The solution is finding alternative crops that have much higher yields. There are quite a few varieties of grasses and a few types of trees that produce enough biomass material to make their growth substantially more land-efficient than corn. Two examples include switchgrass and arundo (a perennial grass). One argument against using energy crops for fuel is its effect on the world food supply. In theory, the addition of arundo and switchgrass to the agricultural scheme should have very little effect if energy crops are grown on land that is currently not used for other agricultural production.
Implement government intervention wisely. Based on the capital cost of thermochemical fuel plants and cost of establishing high-yield energy crops, I estimate that infrastructure capable of supplanting all foreign oil would require $900 billion of investment, but any attempt for government to directly invest the amount needed to make energy independence a reality is not likely to yield ideal results. Still, to convince private investors to pour billions of dollars into the cause of energy independence and the technologies necessary to achieve it, there will have to be some legislative action.
There are many steps that government can take to grow and protect an alternative fuel industry. For starters, the greatest risk to a nascent alternative fuel industry is attack from powerful predators—oil exporters and multi-national oil companies. It is essential to the long-term survival of the industry that it be protected from a reactionary drop in prices.
One potential mechanism for protecting the energy industry is the establishment of a price floor for crude oil. The floor price could be set to ensure that alternatives, including fuel produced from biomass, could compete with oil even in a falling market. There are many ways to achieve this effect, I believe the best approach is an import tariff, which would help support not only alternative fuels but also the domestic oil and gas industry that has higher extraction costs than its overseas competitors.
Develop more fuel-efficient cars. CAFÉ standards, which were implemented after the oil embargo in the 1970s, have proven remarkably effective in driving fuel efficiency. From 1978 to 1985, a period of continuous increases in fuel economy standards, U.S. oil usage steadily decreased. Beginning in 1986, however, the U.S. experienced a period of low oil prices. When oil prices collapsed, interest in increasing fuel economy waned. It was no longer a pressing political issue. For this reason, along with resistance from the auto industry, CAFÉ standards have been largely forgotten as a means of promoting increased fuel efficiency. It’s time for a new focus on developing more fuel-efficient vehicles.

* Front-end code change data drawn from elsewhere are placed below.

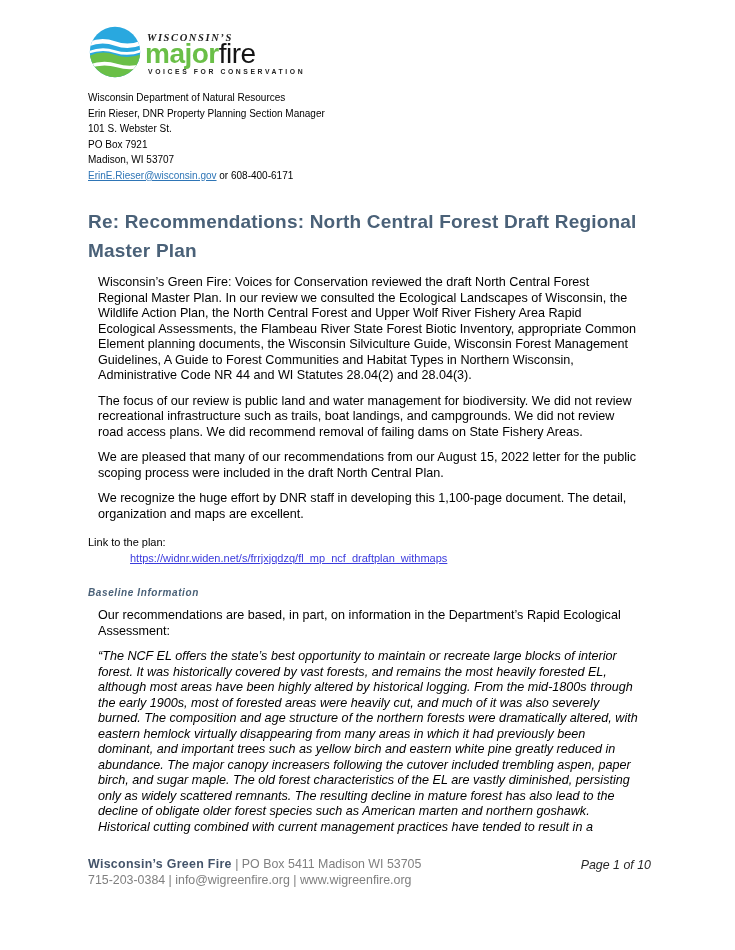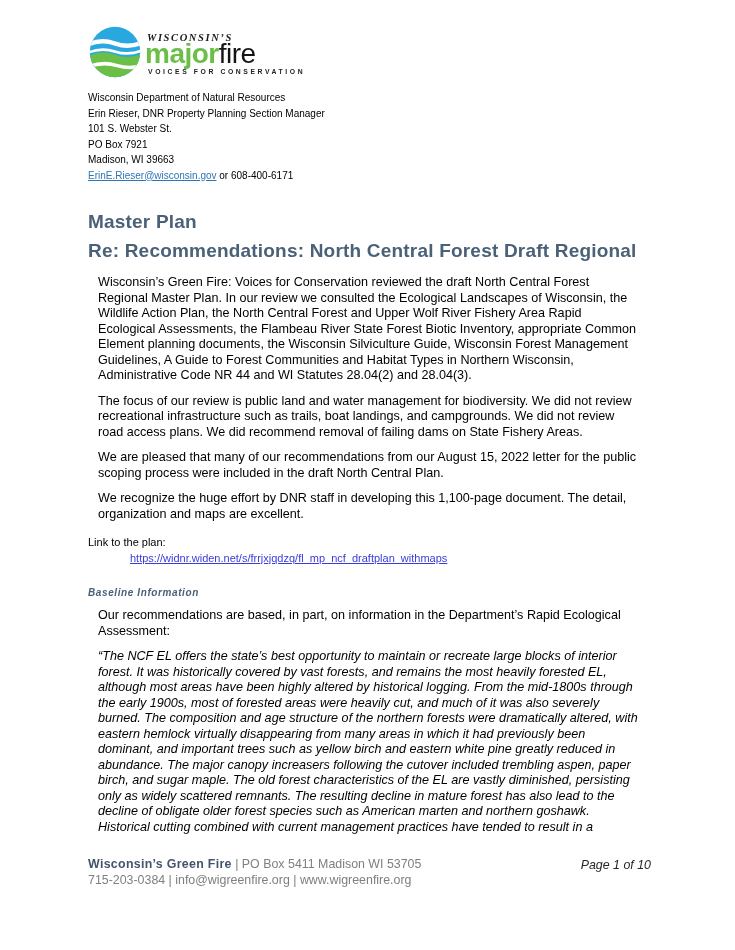--- a/index.html
+++ b/index.html
@@ -94,7 +94,7 @@
     <div>Erin Rieser, DNR Property Planning Section Manager</div>
     <div>101 S. Webster St.</div>
     <div>PO Box 7921</div>
-    <div>Madison, WI 39663</div>
+    <div>Madison, WI 53707</div>
     <div><a href="#">ErinE.Rieser@wisconsin.gov</a><span> or 608-400-6171</span></div>
   </div>
 

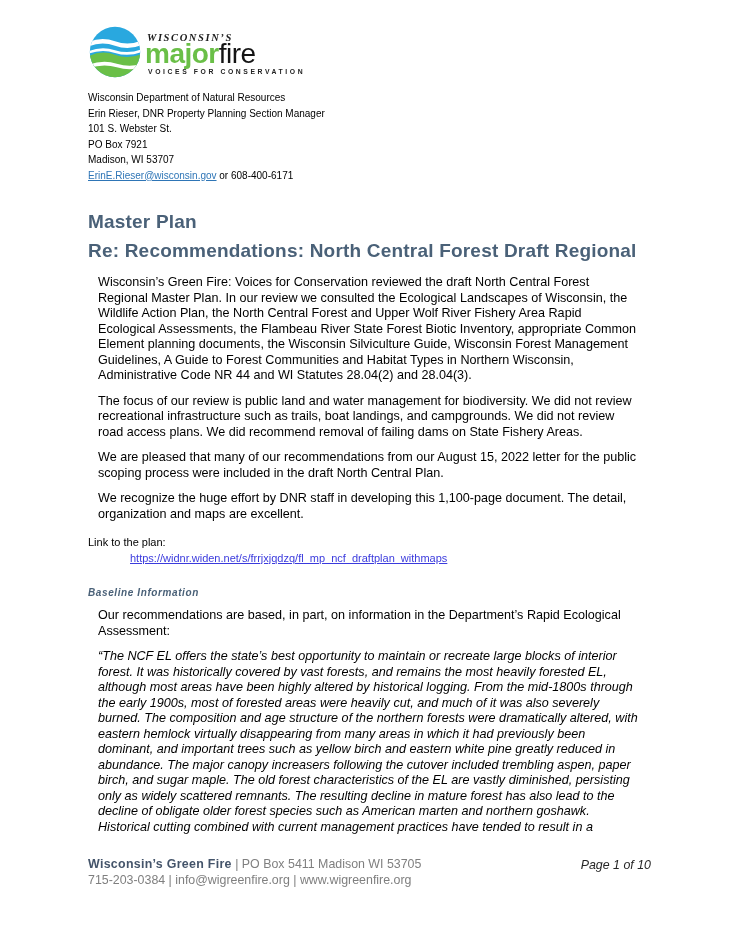--- a/index.html
+++ b/index.html
@@ -99,8 +99,8 @@
   </div>
 
   <div class="subject bodycol">
+    <div>Re: Recommendations: North Central Forest Draft Regional</div>
     <div>Master Plan</div>
-    <div>Re: Recommendations: North Central Forest Draft Regional</div>
   </div>
 
   <div class="bodycol">

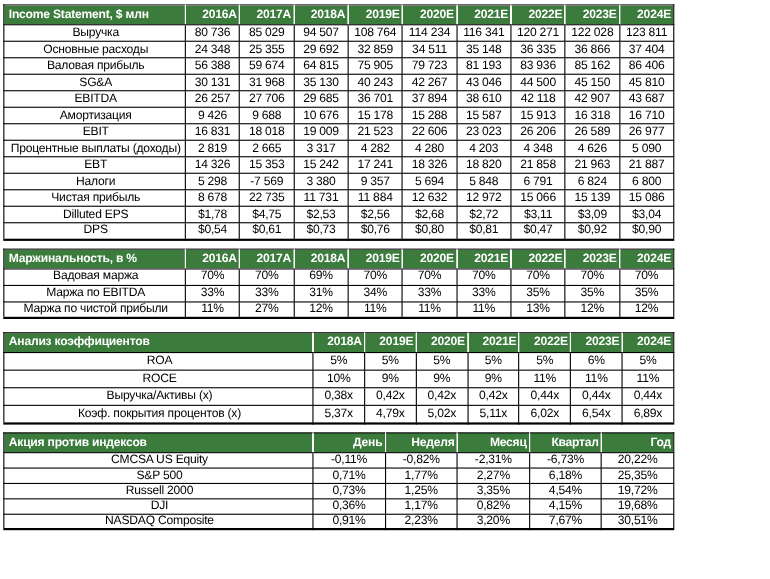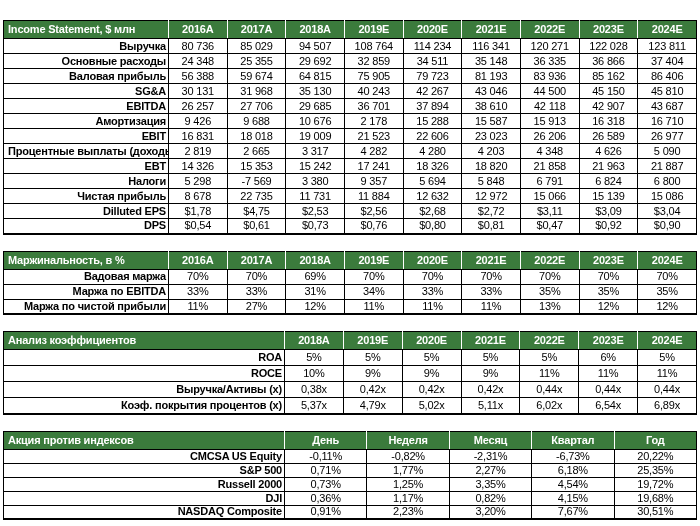--- a/index.html
+++ b/index.html
@@ -21,11 +21,10 @@
   table.fin-table {
     border-collapse: collapse;
     table-layout: fixed;
-    width: 694px;
+    width: 610px;
     border: 1px solid var(--border);
     border-bottom: 2px solid var(--border);
     background: var(--cell-bg);
-    margin-top: 16px;
   }
   .mt7  { margin-top: 7px; }
   .mt12 { margin-top: 12px; padding-left: 48px; }

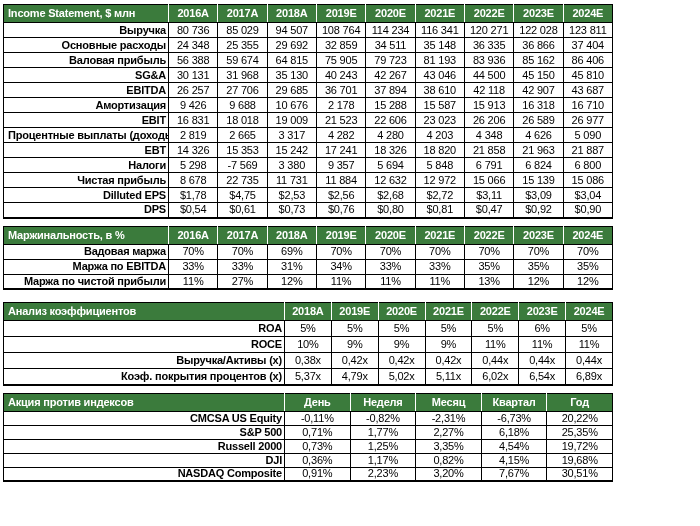--- a/index.html
+++ b/index.html
@@ -48,7 +48,7 @@
     background: var(--header-bg);
     color: var(--header-text);
     font-weight: bold;
-    text-align: center;
+    text-align: right;
     height: 18px;
     border-left: 1px solid #fff;
     border-right: 1px solid #fff;

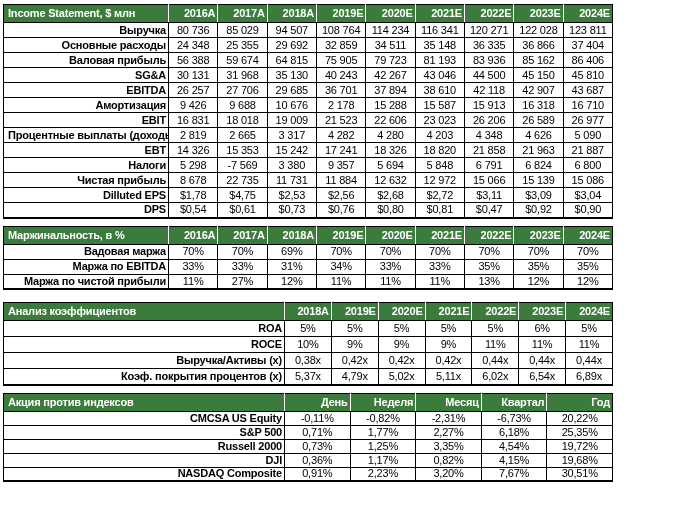--- a/index.html
+++ b/index.html
@@ -63,9 +63,9 @@
   thead th:last-child { border-right: 1px solid var(--border); }
 
   tbody th {
-    text-align: right;
+    text-align: center;
     padding-left: 4px;
-    font-weight: bold;
+    font-weight: normal;
   }
   tbody td {
     text-align: center;

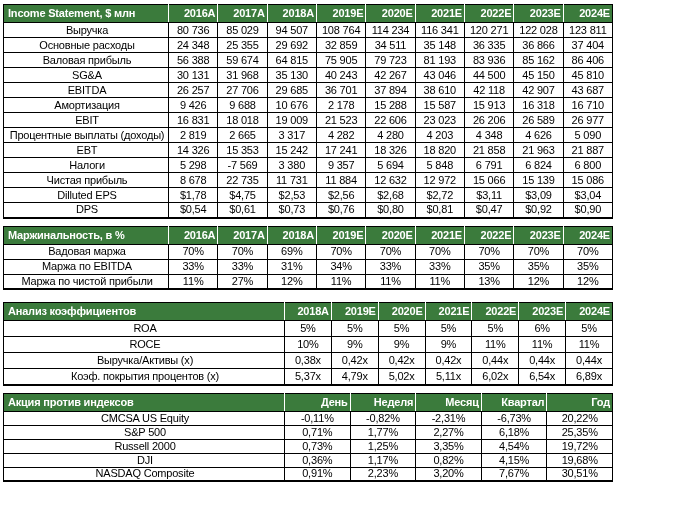--- a/index.html
+++ b/index.html
@@ -173,7 +173,7 @@
           <td>9 426</td>
           <td>9 688</td>
           <td>10 676</td>
-          <td>2 178</td>
+          <td>15 178</td>
           <td>15 288</td>
           <td>15 587</td>
           <td>15 913</td>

There are many proposed revolutionary innovations in vehicle design that could significantly impact fuel demand. Hybrid and plug-in electric hybrid vehicles are some of the most promising options. The forthcoming Chevrolet Volt, the first of the mass-produced plug-in hybrids, is a step in the right direction. Incremental steps are important, and improved fuel efficiency is essential, but Americans should beware of any false sense of security. Our consumption of foreign oil is so significant that no amount of improved fuel efficiency is going to bring energy independence without significant production of alternative fuels.